Requirement:
The required output is the lines below from the line containing "- Playing with" to the line containing "- I wanted to", inclusive, retyped exactly. No other lines belong in it.

Top of Records shown

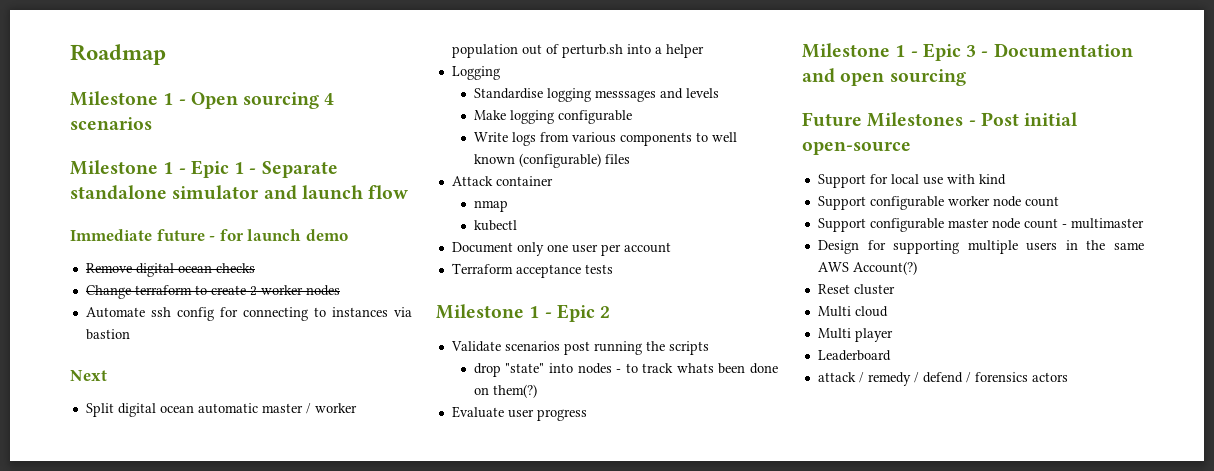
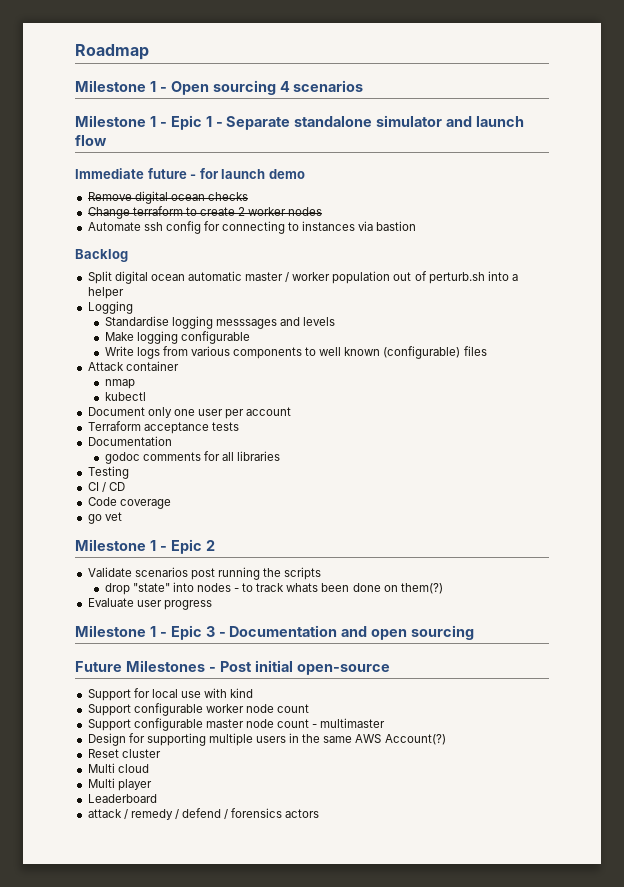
- Next
+ Backlog
  Terraform acceptance tests
+ Documentation
+ godoc comments for all libraries
+ Testing
+ CI / CD
+ Code coverage
+ go vet

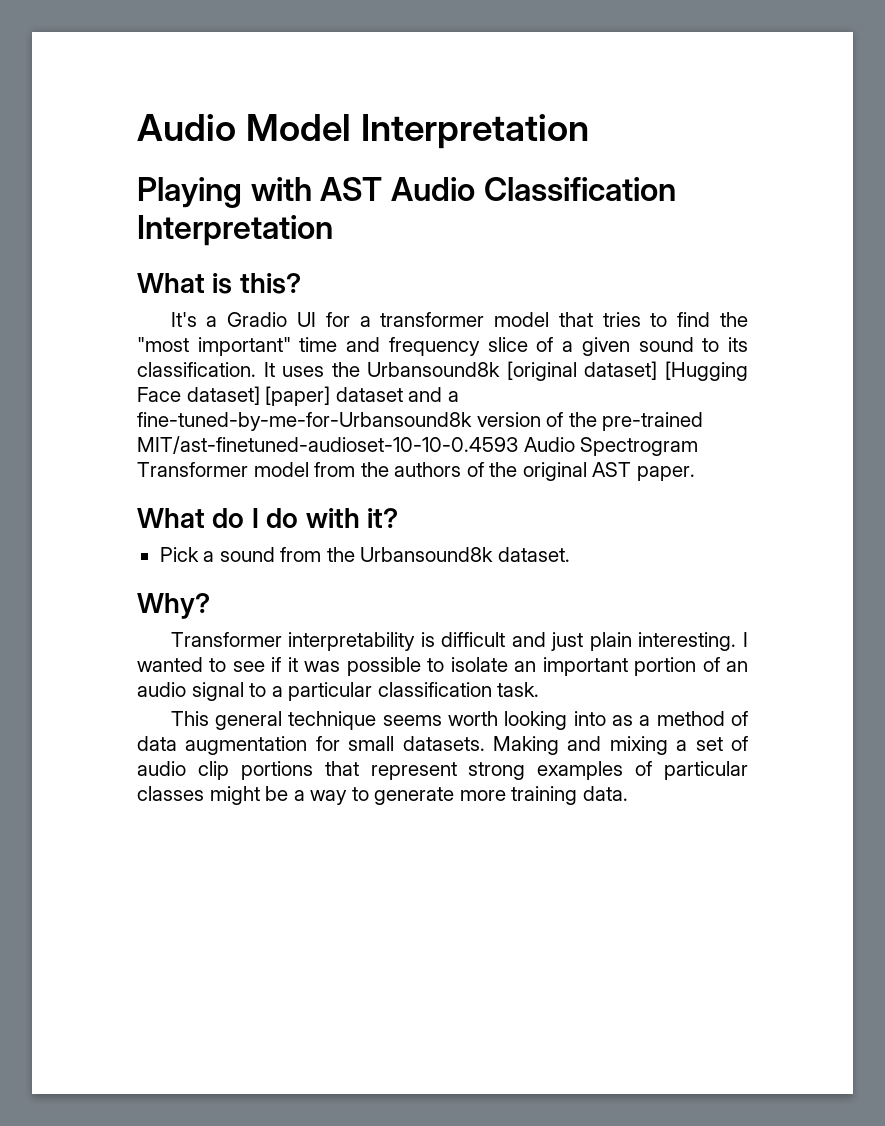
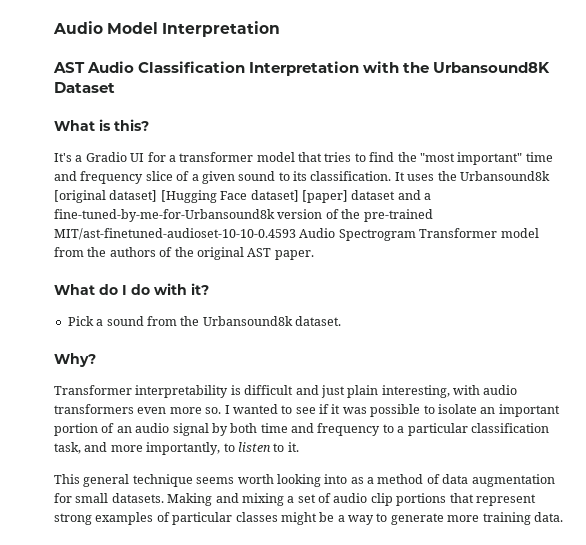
- Playing with AST Audio Classification Interpretation
+ AST Audio Classification Interpretation with the Urbansound8K Dataset
- Transformer interpretability is difficult and just plain interesting.
+ Transformer interpretability is difficult and just plain interesting, with audio transformers even more so.
- I wanted to see if it was possible to isolate an important portion of an audio signal to a particular classification task.
+ I wanted to see if it was possible to isolate an important portion of an audio signal by both time and frequency to a particular classification task, and more importantly, to listen to it.

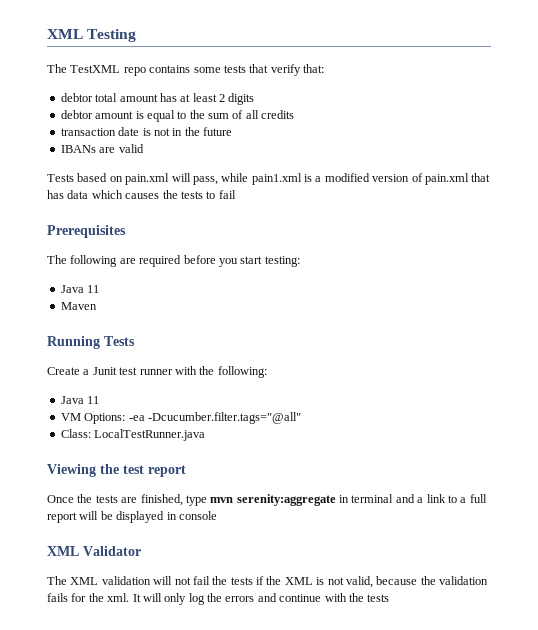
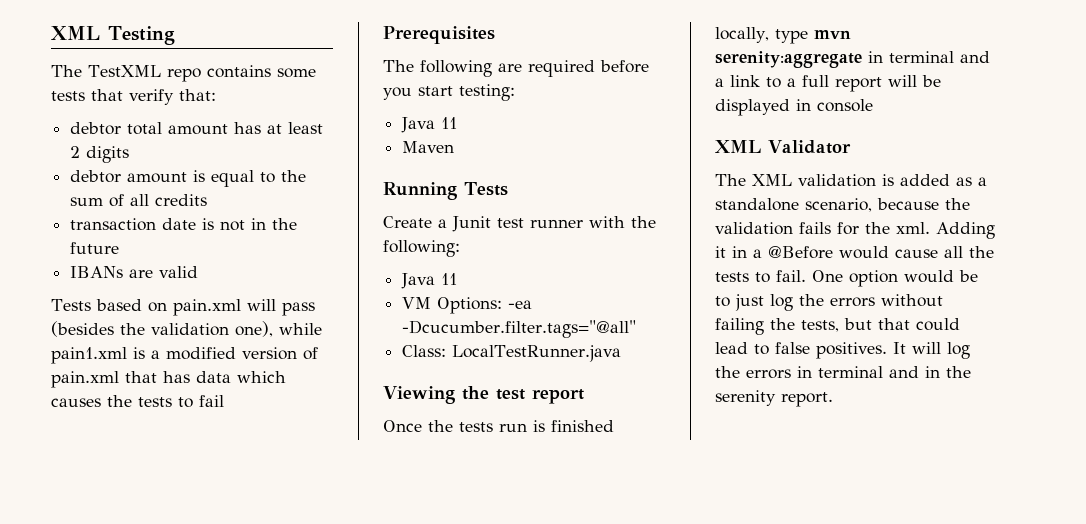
- Tests based on pain.xml will pass, while pain1.xml is a modified version of pain.xml that has data which causes the tests to fail
+ Tests based on pain.xml will pass (besides the validation one), while pain1.xml is a modified version of pain.xml that has data which causes the tests to fail
- Once the tests are finished, type mvn serenity:aggregate in terminal and a link to a full report will be displayed in console
+ Once the tests run is finished locally, type mvn serenity:aggregate in terminal and a link to a full report will be displayed in console
- The XML validation will not fail the tests if the XML is not valid, because the validation fails for the xml.
+ The XML validation is added as a standalone scenario, because the validation fails for the xml.
- It will only log the errors and continue with the tests
+ Adding it in a @Before would cause all the tests to fail. One option would be to just log the errors without failing the tests, but that could lead to false positives. It will log the errors in terminal and in the serenity report.

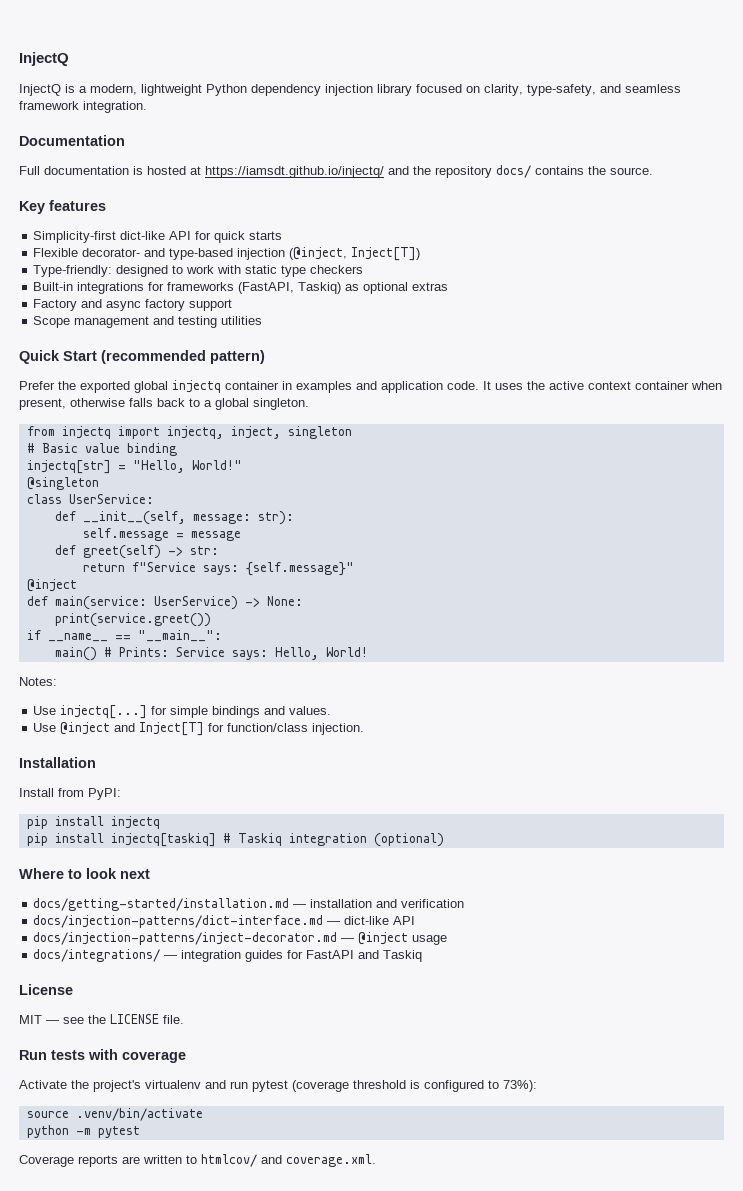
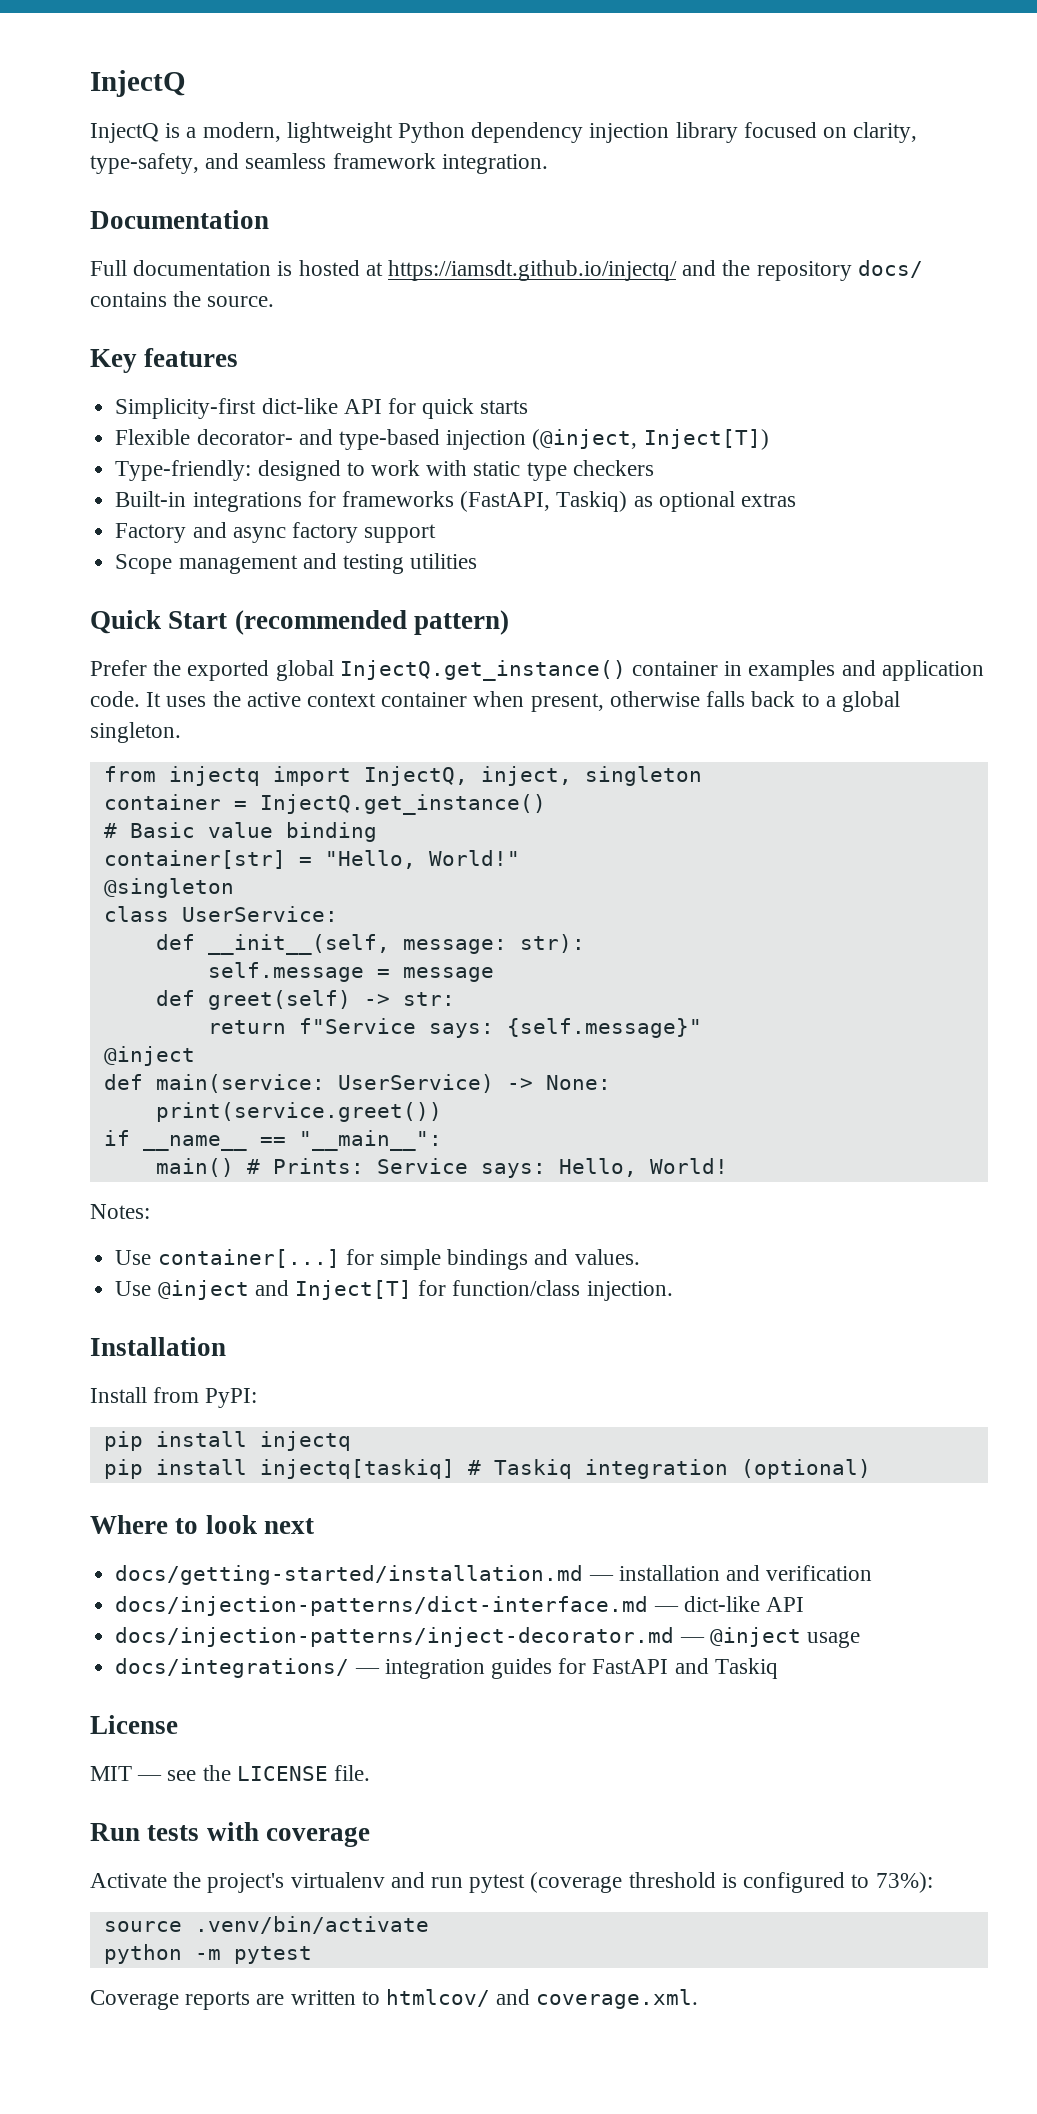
- Prefer the exported global injectq container in examples and application code.
+ Prefer the exported global InjectQ.get_instance() container in examples and application code.
- from injectq import injectq, inject, singleton
+ from injectq import InjectQ, inject, singleton
+ container = InjectQ.get_instance()
- injectq[str] = "Hello, World!"
+ container[str] = "Hello, World!"
- Use injectq[...] for simple bindings and values.
+ Use container[...] for simple bindings and values.

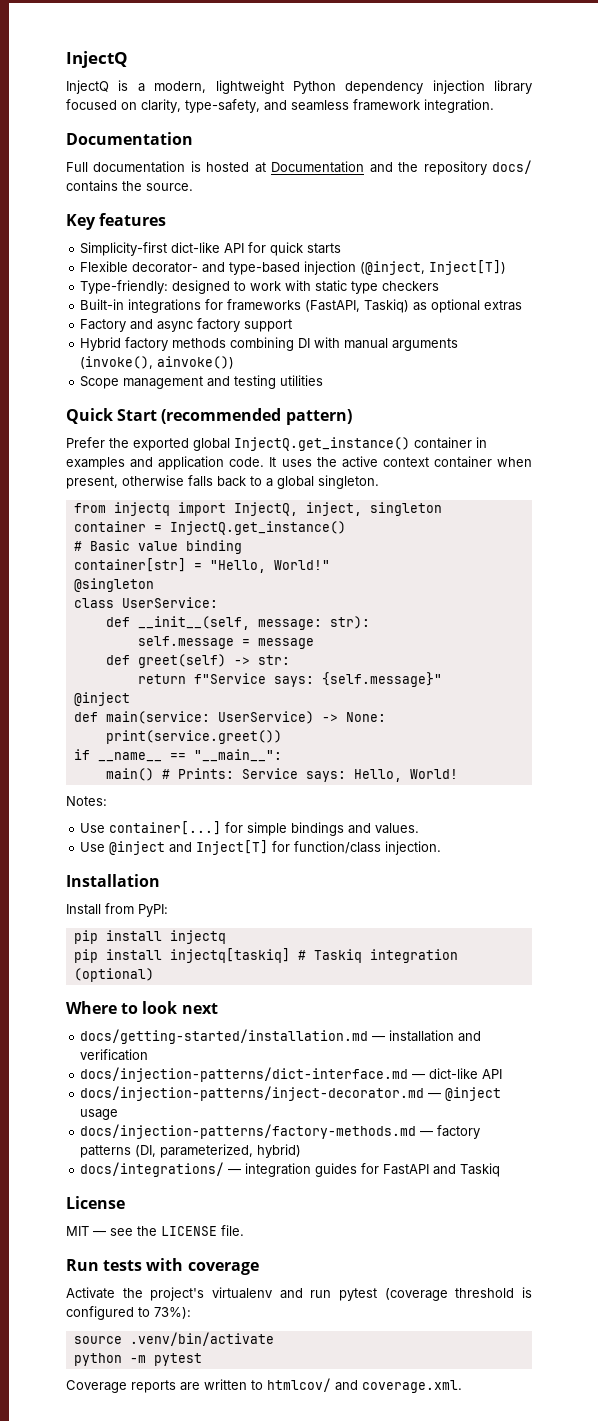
- Full documentation is hosted at https://iamsdt.github.io/injectq/ and the repository docs/ contains the source.
+ Full documentation is hosted at Documentation and the repository docs/ contains the source.
+ Hybrid factory methods combining DI with manual arguments (invoke(), ainvoke())
+ docs/injection-patterns/factory-methods.md — factory patterns (DI, parameterized, hybrid)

Bottom of Records shown

Answer box:
- Playing with AST Audio Classification Interpretation
+ AST Audio Classification Interpretation with the Urbansound8K Dataset
- Transformer interpretability is difficult and just plain interesting.
+ Transformer interpretability is difficult and just plain interesting, with audio transformers even more so.
- I wanted to see if it was possible to isolate an important portion of an audio signal to a particular classification task.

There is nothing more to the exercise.